Is the P-adic limit $\lim_{n \to \infty} p^{p^n}$ 0 or 1?

Question

I was playing around making up some limits of things I thought would be interesting to check out and came to something I thought was quite simple on the surface but found it wasn't very consistent with other things in my mind.

$$\lim_{n \to \infty} p^{p^n} = 0$$

To me this seemed very obviously 0, since more and more times you multiply p by itself you really get smaller and smaller with respect to the p-adic metric. But something about the concept of exponents and "counting" just doesn't seem to make sense in the context of p-adic numbers since there is no ordering.

In talking about a similar limit for the p-adic logarithm I've heard it mentioned that the exponent would be getting smaller and smaller, so perhaps it's just as fine to interpret this as,

$$\lim_{n \to \infty} p^{p^n} = p^0 = 1$$

Which is perhaps a bit dubious at first, but if I were to expand this as the Mahler series,

$$p^x = \sum_{n=0}^\infty (p-1)^n \binom{x}{n} = 1 + (p-1)x + (p-1)^2\frac{x(x-1)}{2} + \cdots$$

Then I run into this issue of taking the limit from this definition a bit more seriously,

$$\lim_{n \to \infty} 1 + (p-1)p^{n} + (p-1)^2\frac{p^{n}(p^{n}-1)}{2} + \cdots$$

$$=1$$

However maybe I'm doing some sort of circular reasoning or even running into simply some kind of choice of convention here, I'm not quite so sure.

Answer 1

Your first thought was exactly correct: the limit is $0$. You are getting confused here about the domain of exponentiation: $p^n$ is only defined when $n$ is an integer, not when $n$ is a $p$-adic number. So you shouldn't be surprised if this function ends up being ill-behaved when you think of $n$ as a $p$-adic number instead. In particular, the function $n\mapsto p^n$ is not continuous as a function $\mathbb{Z}\to\mathbb{Q}_p$ when you give $\mathbb{Z}$ the $p$-adic topology, so you cannot compute the limit of $p^{p^n}$ by taking the limit of the exponent as you have done.
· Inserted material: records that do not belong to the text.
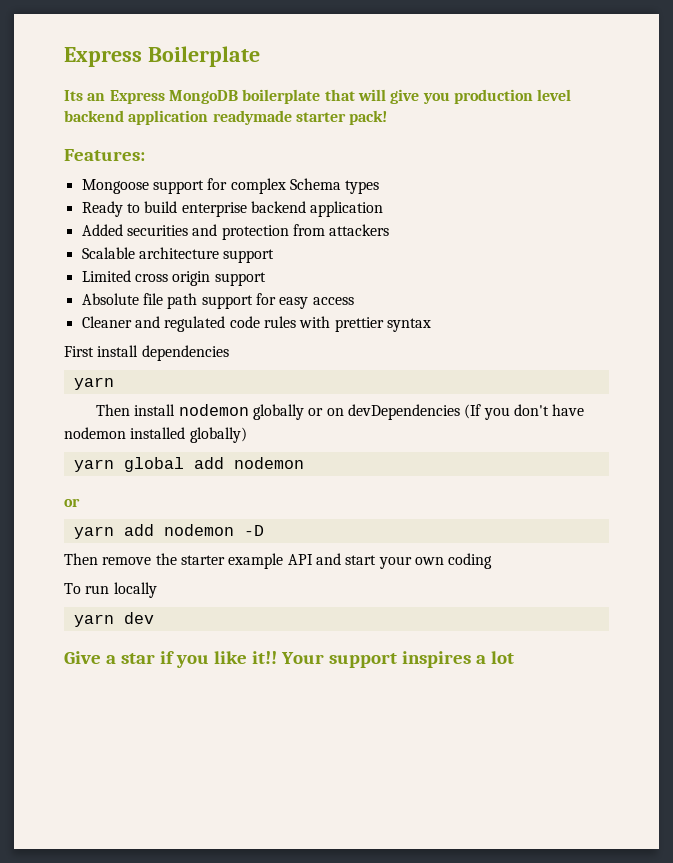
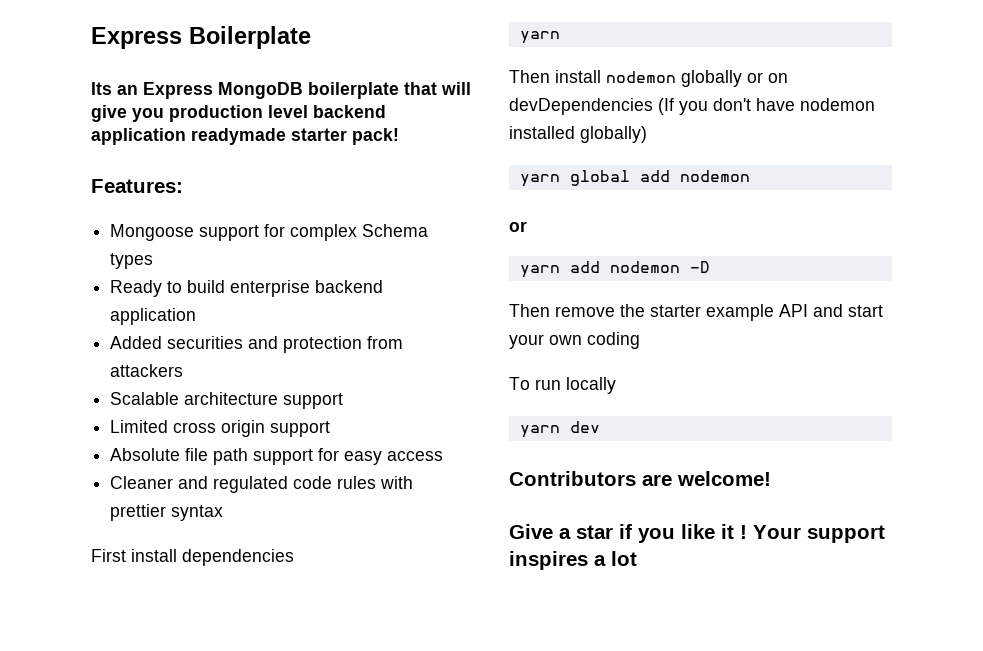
(154, 618) none -> [509,471,771,486] // Contributors are welcome!
[251,651,277,664] it!! -> [721,524,747,539] it !

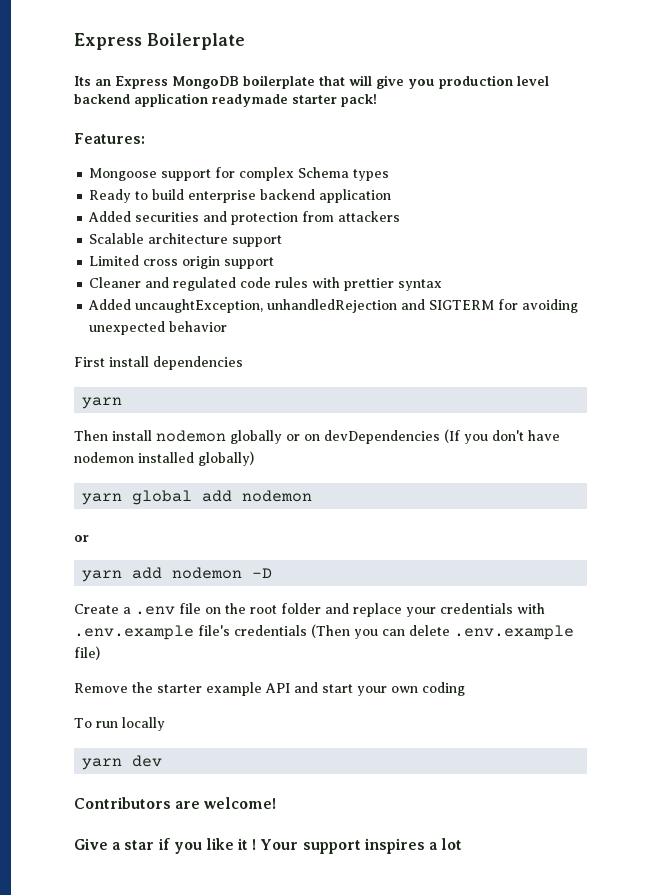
[110,448,444,465] // Absolute file path support for easy access -> (275, 263) none
(224, 513) none -> [88,299,579,313] [89,321,228,335] // Added uncaughtException, unhandledRejection and SIGTERM for avoiding unexpected behavior
[509,304,615,317] Then remove -> [74,603,545,617] [74,624,574,640] [74,646,100,660] [74,683,128,693] Create a .env file on the root folder and replace your credentials with .env.example file's credentials (Then you can delete .env.example file) // Remove

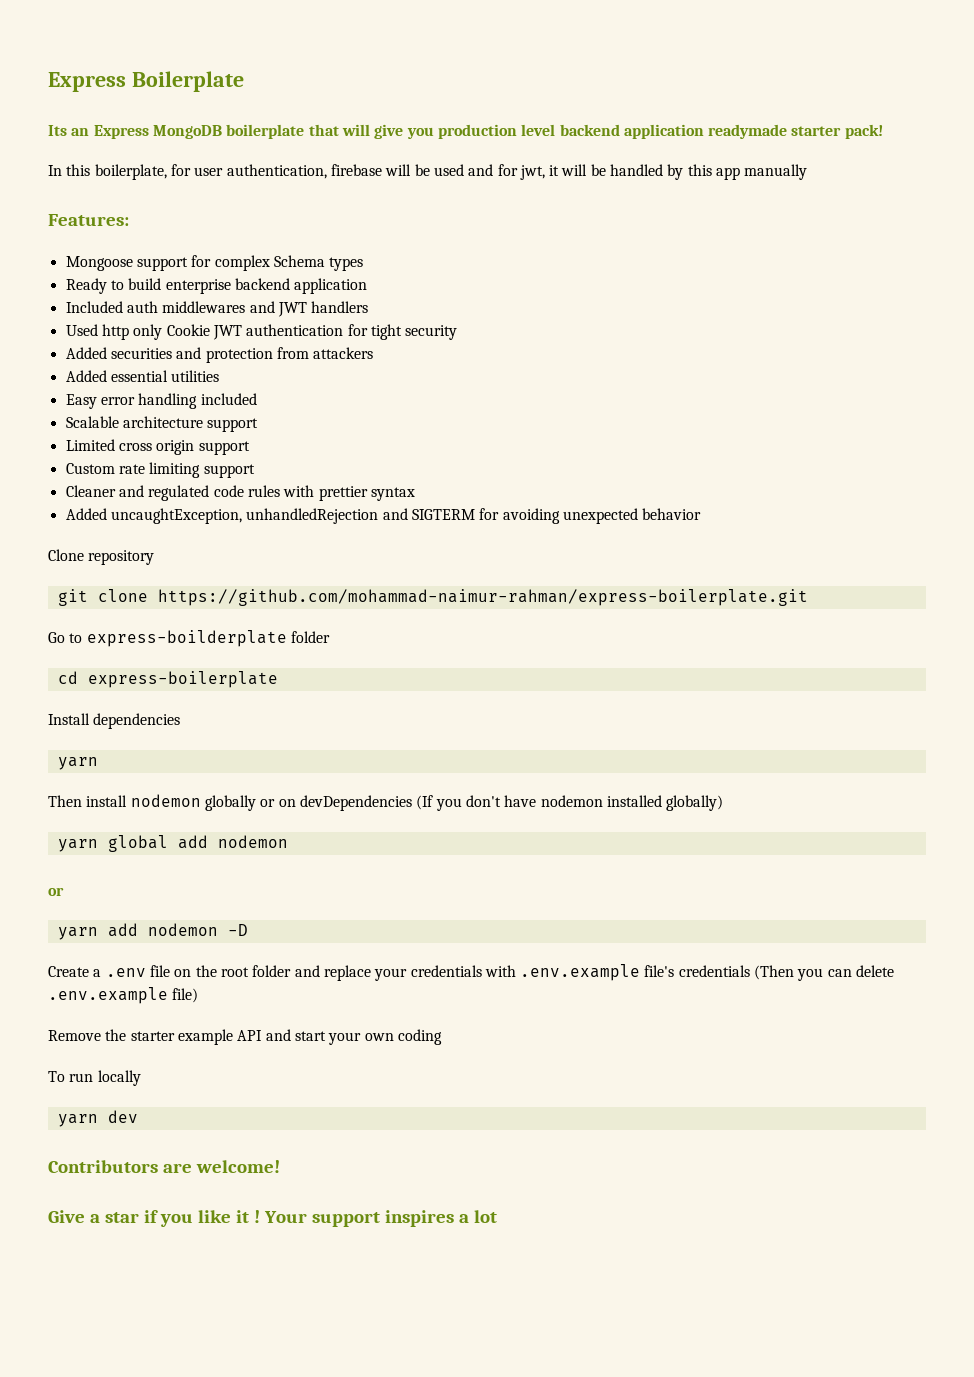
(377, 100) none -> [48,164,808,180] // In this boilerplate, for user authentication, firebase will be used and for jwt, it will be handled by this app manually
(392, 196) none -> [65,301,369,317] [65,324,458,340] // Included auth middlewares and JWT handlers // Used http only Cookie JWT authentication for tight security
(401, 216) none -> [65,370,220,382] [65,393,257,409] // Added essential utilities // Easy error handling included
(275, 263) none -> [65,462,255,478] // Custom rate limiting support
[74,356,149,367] First install -> [48,549,155,565] [57,589,808,606] [48,630,330,647] [57,671,278,688] [48,713,90,725] Clone repository // git clone https://github.com/mohammad-naimur-rahman/express-boilerplate.git // Go to express-boilderplate folder // cd express-boilerplate // Install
(You might try defining $p^x$ for $p$-adic $x$ using the $p$-adic exponential and logarithm by $p^x=\exp(x\log p)$. However, this does not work since $p$ is not in the domain of the $p$-adic logarithm.)

Answer 2

This seems to be a classic case of unjustified interchange of summation and limits. In truth, the Mahler series has only finitely many (non-zero) terms for any given $n$, in fact when $x$ is a power of $p$ I think it only has two: the $n=0$ term and the $n=x$ term. But it is not necessarily the case that the limit of the sums is equal to the sum of the limits. Your series is highly analogous to the following sequence of infinite sums:

$$ 1 + -1 + 0 + 0 + 0 +\cdots, \\ 1 + 0 + -1 + 0 + 0 + \cdots, \\ 1 + 0 + 0 + -1 + 0 + \cdots, \\ 1 + 0 + 0 + 0 + -1 + \cdots, \\ \vdots. $$

It is obvious that in each row, the sum is $0$, so the sequence is identically $0$ (and thus clearly converges to $0$). However, if you instead take the limit of each term, the first column converges to $1$ and all other columns converge to $0$, so the sum of the limits is $1$.

Answer 3

I hope I’m not adding to your confusion by saying this:

In your expression $p^{\text{something}}$, the base, $p$, is a $p$-adic integer, but the exponent “something” is just an ordinary counting number, a genuine integer (though it can be negative as well). It is definitely not a $p$-adic number. So you have to think of what you’ve written as “$p^{\text{huge}}$”, thus an expression with limit zero.

EDIT:What I originally wrote below was careless and wrong, since I interchanged $t$ and $z$ in the formula.
And now I’m really going to undo everything and confuse you totally. For $p$-adic numbers of form $u=1+pa$, where $a$ can be any $p$-adic number, in other words, $\vert u-1\vert_p<1$, you may raise to an exponent that is not an ordinary integer, but in fact a $p$-adic integer in $\Bbb Z_p$. That is, you can define $(1+pa)^z$ for $a,z\in\Bbb Z_p$. Just use the Binomial Theorem that you learned in Calculus, $$ (1+t)^z=1+zt+\frac{z(z-1)}{2!}t^2+\frac{z(z-1)(z-2)}{3!}t^3+\cdots\, $$ and verify that with $t=pa$ and $z$ as I specified, the whole mess is $p$-adically convergent. This takes some work, but the expression is continuous in both $a$ and $z$, just as you had been hoping in the other, worse, situation.